Lauren Levato, Longhorn No. 2, 12" x 9", drawn with a single No. 2 pencil from Walgreens on paper, 2009
She had been working toward making the emotional and intellectual resonances she sees in bugs pictorially explicit:
Lauren Levato, From the Bodies of Dead Horses, graphite on Bristol, 2011
But it is only very recently that she has made a breakthrough. Having tackled some personal issues, she was suddenly able to make self-portraits. And her outlook, grounded in the methodical qualities of scientific illustration, opened a very interesting path:
Lauren Levato, Self Portrait as Thief in the Night, 12" x 12", colored pencil and graphite on Bristol, 2012
This could be a one-off until you look at a second one:
Lauren Levato, Self Portrait as Hex, 17" x 14", colored pencil and graphite on Bristol, 2012
In these drawings, called "Wunderkammer," she incessantly repeats not only herself as an image, but more or less the same pose and the same gaze at the viewer. What is the significance of this?

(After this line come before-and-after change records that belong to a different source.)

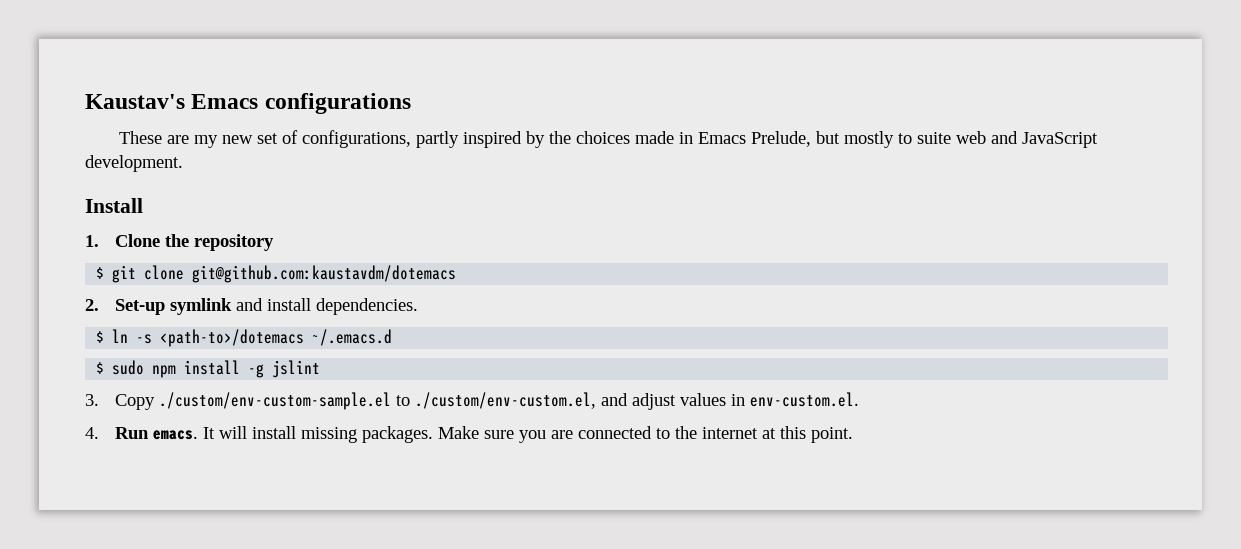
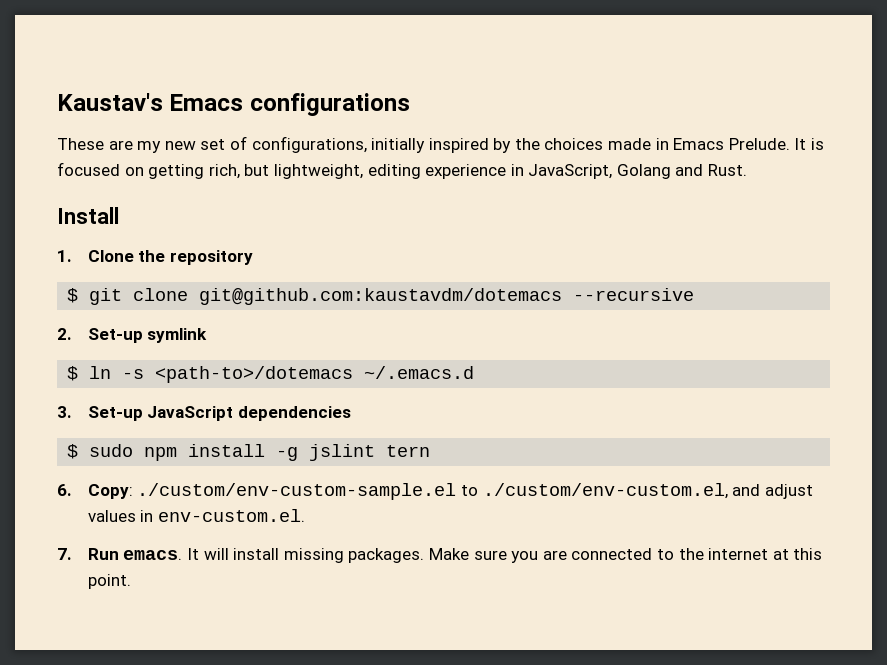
[415,131,459,148] partly -> [371,138,426,153] initially
[750,131,1098,148] [85,155,183,172] Prelude, but mostly to suite web and JavaScript development. -> [728,138,825,150] [57,162,748,179] Prelude. It is focused on getting rich, but lightweight, editing experience in JavaScript, Golang and Rust.
(457, 274) none -> [573,288,695,301] --recursive
[235,298,418,315] and install dependencies. -> (208, 335) none
(393, 337) none -> [57,406,352,421] // 3. Set-up JavaScript dependencies
[85,394,155,410] // 3. Copy -> [386,445,431,457] [57,484,133,499] tern // 6. Copy:
[85,427,99,439] 4. -> [57,548,72,560] 7.

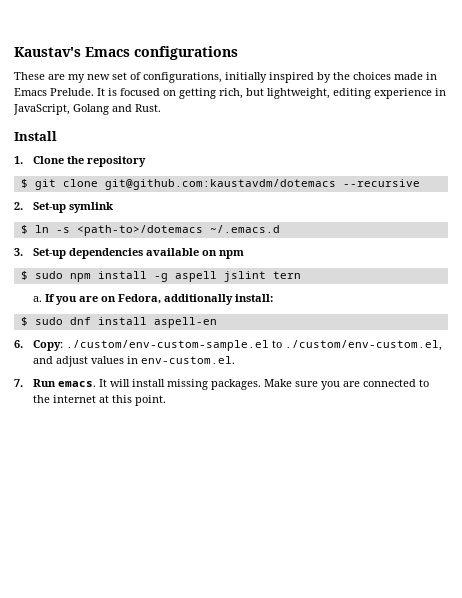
[147,406,234,421] JavaScript -> (66, 253) none
(352, 413) none -> [145,248,244,259] available on npm
(299, 454) none -> [174,271,217,282] aspell
(431, 451) none -> [32,294,273,305] [20,317,217,328] // a. If you are on Fedora, additionally install: // $ sudo dnf install aspell-en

When you have an encrypted but repeating signal, you can try to decrypt it by examining changing and fixed elements in the system of which the signal is a part. Levato herself is fixed in her drawings - what varies?
The imagery varies. It varies a lot - like the cabinets of curiosities after which the series is named, she includes diverse animals and manufactured objects:
Lauren Levato, Self Portrait as St. John the Baptist, 12" x 12", colored pencil and graphite on Bristol, 2012
But the variation takes place within a certain set of constant rules. They are all full-length nude self-portraits done with spare, elegant lines. They all involve animals and odd hairdos, and most depict Levato with unorthodox items in her womb.
Lauren Levato, Self Portrait as My Sister's Keeper, 12" x 12", colored pencil and graphite on Bristol, 2012
Evaluated in this light, we begin to see that Levato's image construction follows only the most basic rules of visual grammar. The sophistication of the work results not from visual grammar, but from linguistic grammar. Each of these paintings is a sentence:
"I am Lauren Levato, and I am [ ] and [ ] and [ ] and that involves [ ] and [ ]."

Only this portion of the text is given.